◆ **EXERCISE DETAILS**:
Please repeat the listing below exactly, but do not include its pictures.

*** Opening SUPPLIED DATA ***

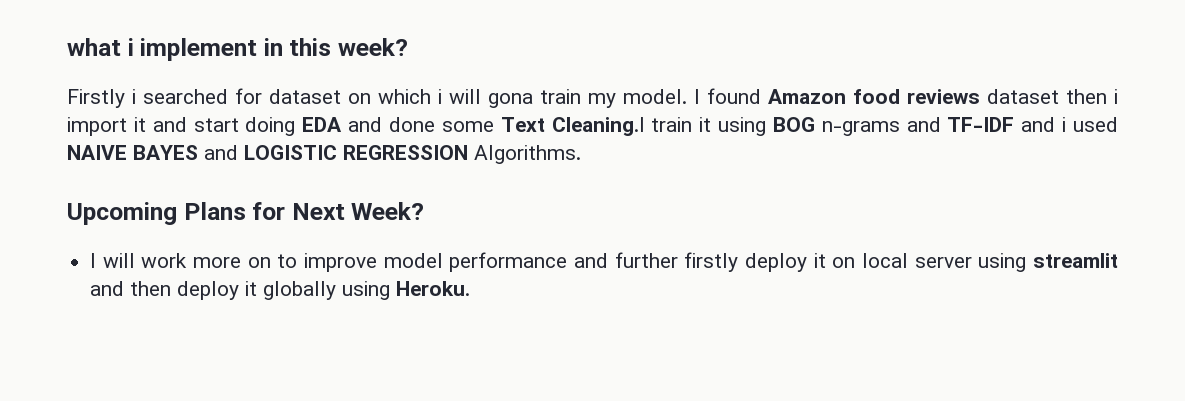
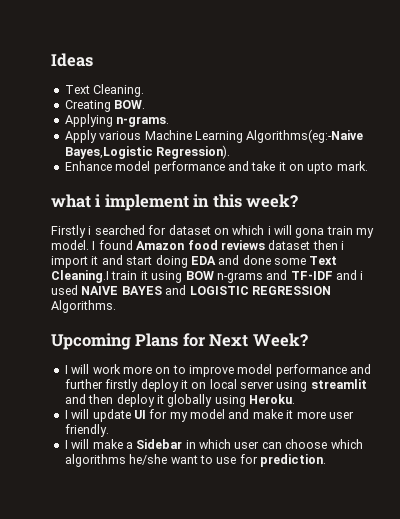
+ Ideas
+ Text Cleaning.
+ Creating BOW.
+ Applying n-grams.
+ Apply various Machine Learning Algorithms(eg:-Naive Bayes,Logistic Regression).
+ Enhance model performance and take it on upto mark.
- I found Amazon food reviews dataset then i import it and start doing EDA and done some Text Cleaning.I train it using BOG n-grams and TF-IDF and i used NAIVE BAYES and LOGISTIC REGRESSION Algorithms.
+ I found Amazon food reviews dataset then i import it and start doing EDA and done some Text Cleaning.I train it using BOW n-grams and TF-IDF and i used NAIVE BAYES and LOGISTIC REGRESSION Algorithms.
+ I will update UI for my model and make it more user friendly.
+ I will make a Sidebar in which user can choose which algorithms he/she want to use for prediction.

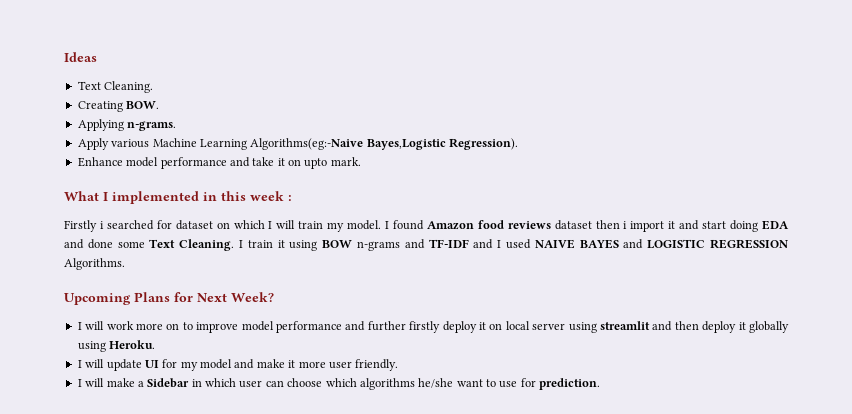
- what i implement in this week?
+ What I implemented in this week :
- Firstly i searched for dataset on which i will gona train my model.
+ Firstly i searched for dataset on which I will train my model.
- I found Amazon food reviews dataset then i import it and start doing EDA and done some Text Cleaning.I train it using BOW n-grams and TF-IDF and i used NAIVE BAYES and LOGISTIC REGRESSION Algorithms.
+ I found Amazon food reviews dataset then i import it and start doing EDA and done some Text Cleaning. I train it using BOW n-grams and TF-IDF and I used NAIVE BAYES and LOGISTIC REGRESSION Algorithms.

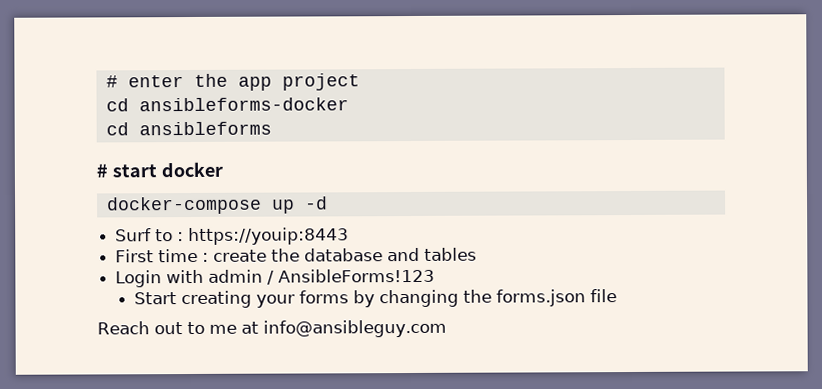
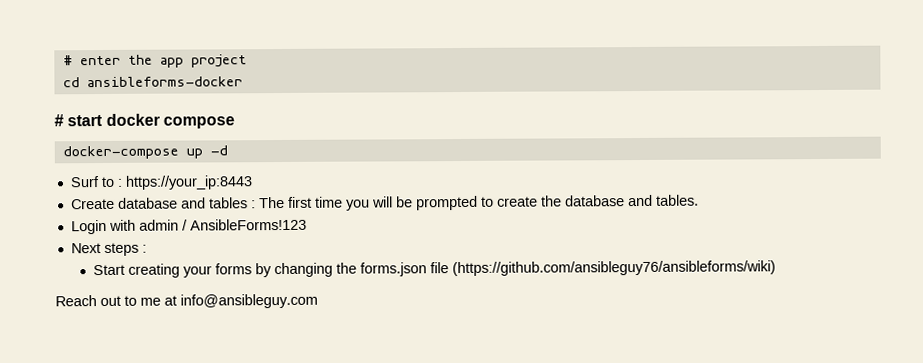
- cd ansibleforms
- # start docker
+ # start docker compose
- Surf to : https://youip:8443
- First time : create the database and tables
+ Surf to : https://your_ip:8443
+ Create database and tables : The first time you will be prompted to create the database and tables.
+ Next steps :
- Start creating your forms by changing the forms.json file
+ Start creating your forms by changing the forms.json file (https://github.com/ansibleguy76/ansibleforms/wiki)

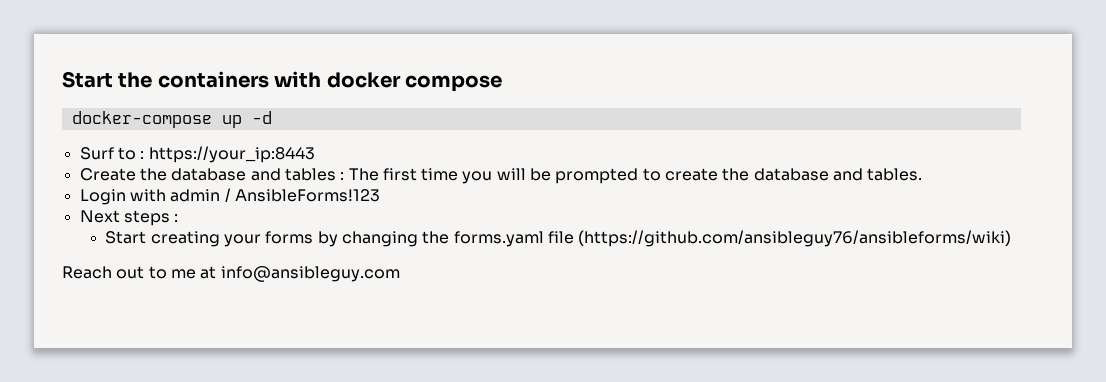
- # enter the app project
- cd ansibleforms-docker
- # start docker compose
+ Start the containers with docker compose
- Create database and tables : The first time you will be prompted to create the database and tables.
+ Create the database and tables : The first time you will be prompted to create the database and tables.
- Start creating your forms by changing the forms.json file (https://github.com/ansibleguy76/ansibleforms/wiki)
+ Start creating your forms by changing the forms.yaml file (https://github.com/ansibleguy76/ansibleforms/wiki)

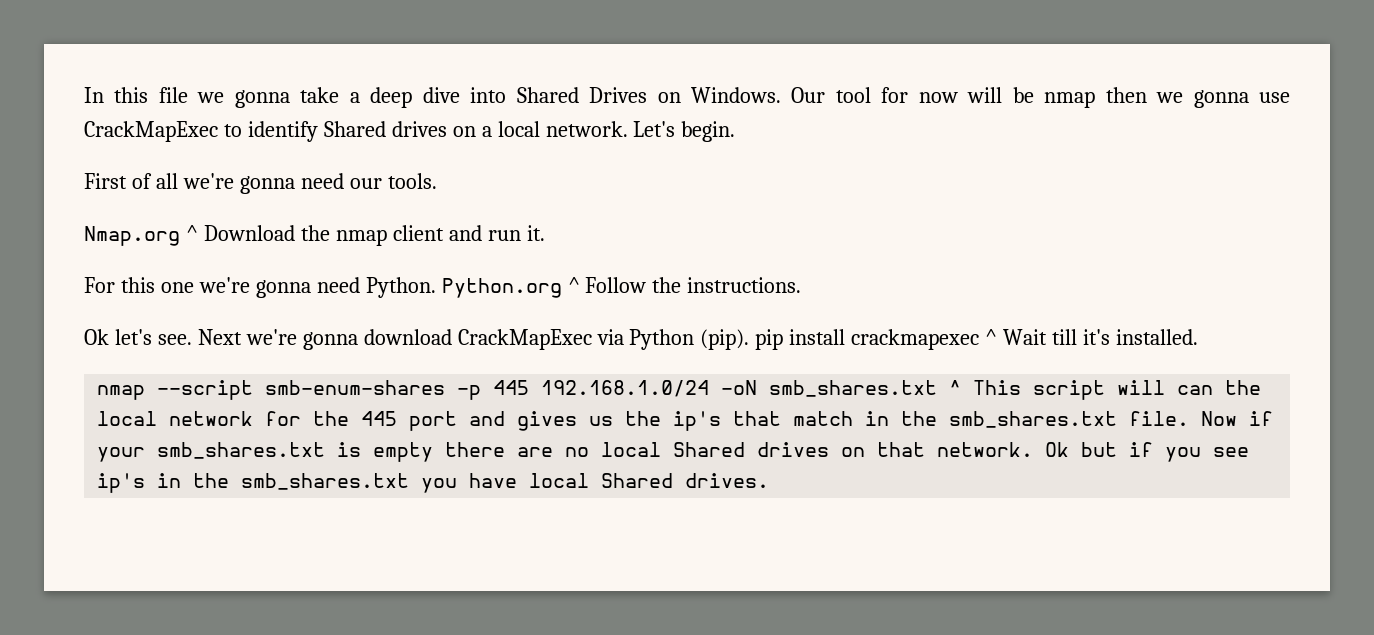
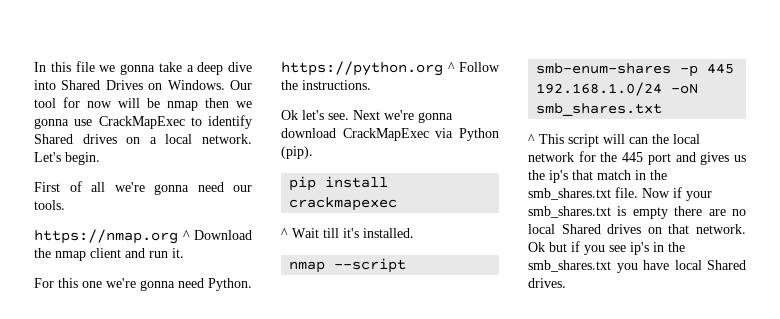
- Nmap.org ^ Download the nmap client and run it.
+ https://nmap.org ^ Download the nmap client and run it.
- For this one we're gonna need Python. Python.org ^ Follow the instructions.
+ For this one we're gonna need Python. https://python.org ^ Follow the instructions.
- Next we're gonna download CrackMapExec via Python (pip). pip install crackmapexec ^ Wait till it's installed.
+ Next we're gonna download CrackMapExec via Python (pip).
+ pip install crackmapexec
+ ^ Wait till it's installed.
- nmap --script smb-enum-shares -p 445 192.168.1.0/24 -oN smb_shares.txt ^ This script will can the local network for the 445 port and gives us the ip's that match in the smb_shares.txt file.
+ nmap --script smb-enum-shares -p 445 192.168.1.0/24 -oN smb_shares.txt
+ ^ This script will can the local network for the 445 port and gives us the ip's that match in the smb_shares.txt file.

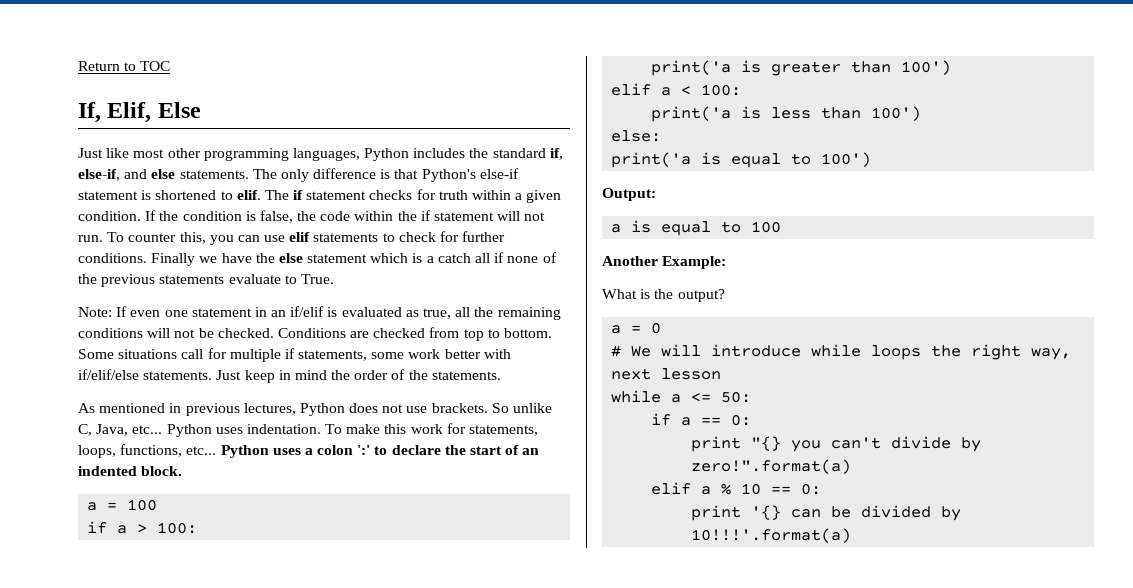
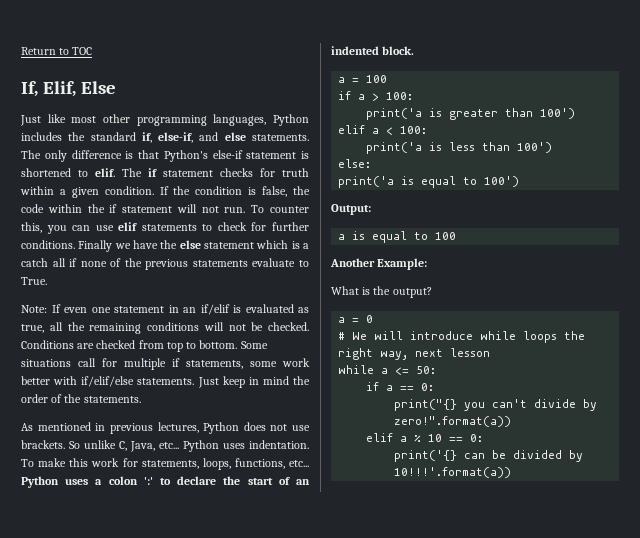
- print "{} you can't divide by zero!".format(a)
+ print("{} you can't divide by zero!".format(a))
- print '{} can be divided by 10!!!'.format(a)
+ print('{} can be divided by 10!!!'.format(a))

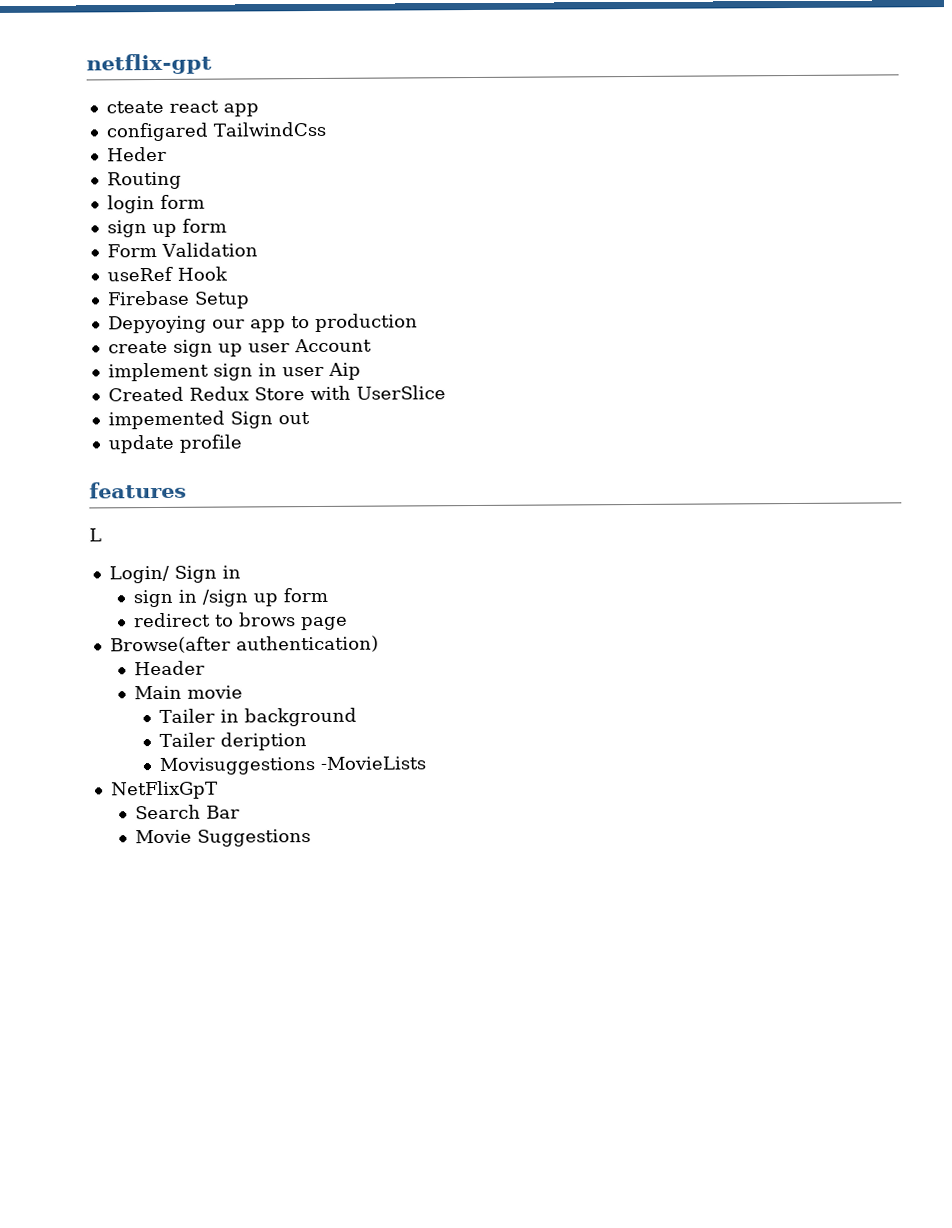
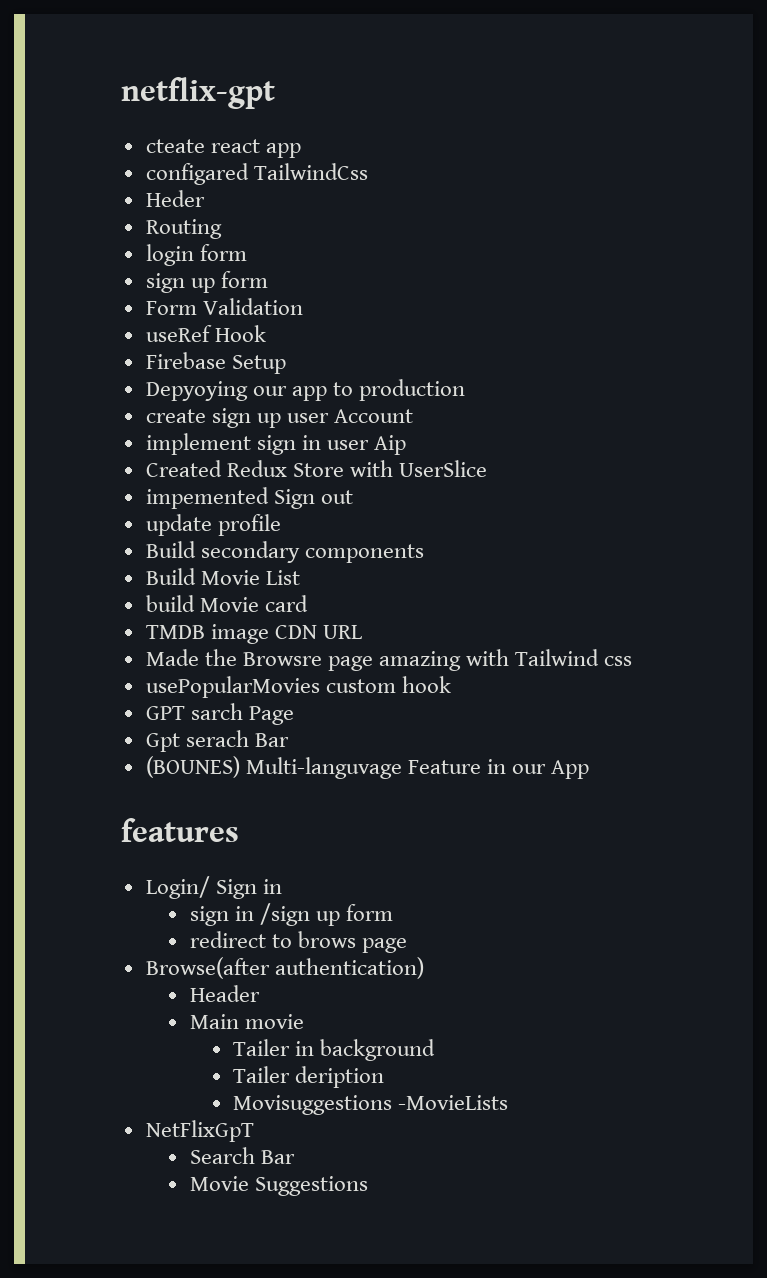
+ Build secondary components
+ Build Movie List
+ build Movie card
+ TMDB image CDN URL
+ Made the Browsre page amazing with Tailwind css
+ usePopularMovies custom hook
+ GPT sarch Page
+ Gpt serach Bar
+ (BOUNES) Multi-languvage Feature in our App
- L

*** Closing SUPPLIED DATA ***

◆ **REPLY TO THE EXERCISE**:
+ Ideas
+ Text Cleaning.
+ Creating BOW.
+ Applying n-grams.
+ Apply various Machine Learning Algorithms(eg:-Naive Bayes,Logistic Regression).
+ Enhance model performance and take it on upto mark.
- I found Amazon food reviews dataset then i import it and start doing EDA and done some Text Cleaning.I train it using BOG n-grams and TF-IDF and i used NAIVE BAYES and LOGISTIC REGRESSION Algorithms.
+ I found Amazon food reviews dataset then i import it and start doing EDA and done some Text Cleaning.I train it using BOW n-grams and TF-IDF and i used NAIVE BAYES and LOGISTIC REGRESSION Algorithms.
+ I will update UI for my model and make it more user friendly.
+ I will make a Sidebar in which user can choose which algorithms he/she want to use for prediction.

- what i implement in this week?
+ What I implemented in this week :
- Firstly i searched for dataset on which i will gona train my model.
+ Firstly i searched for dataset on which I will train my model.
- I found Amazon food reviews dataset then i import it and start doing EDA and done some Text Cleaning.I train it using BOW n-grams and TF-IDF and i used NAIVE BAYES and LOGISTIC REGRESSION Algorithms.
+ I found Amazon food reviews dataset then i import it and start doing EDA and done some Text Cleaning. I train it using BOW n-grams and TF-IDF and I used NAIVE BAYES and LOGISTIC REGRESSION Algorithms.

- cd ansibleforms
- # start docker
+ # start docker compose
- Surf to : https://youip:8443
- First time : create the database and tables
+ Surf to : https://your_ip:8443
+ Create database and tables : The first time you will be prompted to create the database and tables.
+ Next steps :
- Start creating your forms by changing the forms.json file
+ Start creating your forms by changing the forms.json file (https://github.com/ansibleguy76/ansibleforms/wiki)

- # enter the app project
- cd ansibleforms-docker
- # start docker compose
+ Start the containers with docker compose
- Create database and tables : The first time you will be prompted to create the database and tables.
+ Create the database and tables : The first time you will be prompted to create the database and tables.
- Start creating your forms by changing the forms.json file (https://github.com/ansibleguy76/ansibleforms/wiki)
+ Start creating your forms by changing the forms.yaml file (https://github.com/ansibleguy76/ansibleforms/wiki)

- Nmap.org ^ Download the nmap client and run it.
+ https://nmap.org ^ Download the nmap client and run it.
- For this one we're gonna need Python. Python.org ^ Follow the instructions.
+ For this one we're gonna need Python. https://python.org ^ Follow the instructions.
- Next we're gonna download CrackMapExec via Python (pip). pip install crackmapexec ^ Wait till it's installed.
+ Next we're gonna download CrackMapExec via Python (pip).
+ pip install crackmapexec
+ ^ Wait till it's installed.
- nmap --script smb-enum-shares -p 445 192.168.1.0/24 -oN smb_shares.txt ^ This script will can the local network for the 445 port and gives us the ip's that match in the smb_shares.txt file.
+ nmap --script smb-enum-shares -p 445 192.168.1.0/24 -oN smb_shares.txt
+ ^ This script will can the local network for the 445 port and gives us the ip's that match in the smb_shares.txt file.

- print "{} you can't divide by zero!".format(a)
+ print("{} you can't divide by zero!".format(a))
- print '{} can be divided by 10!!!'.format(a)
+ print('{} can be divided by 10!!!'.format(a))

+ Build secondary components
+ Build Movie List
+ build Movie card
+ TMDB image CDN URL
+ Made the Browsre page amazing with Tailwind css
+ usePopularMovies custom hook
+ GPT sarch Page
+ Gpt serach Bar
+ (BOUNES) Multi-languvage Feature in our App
- L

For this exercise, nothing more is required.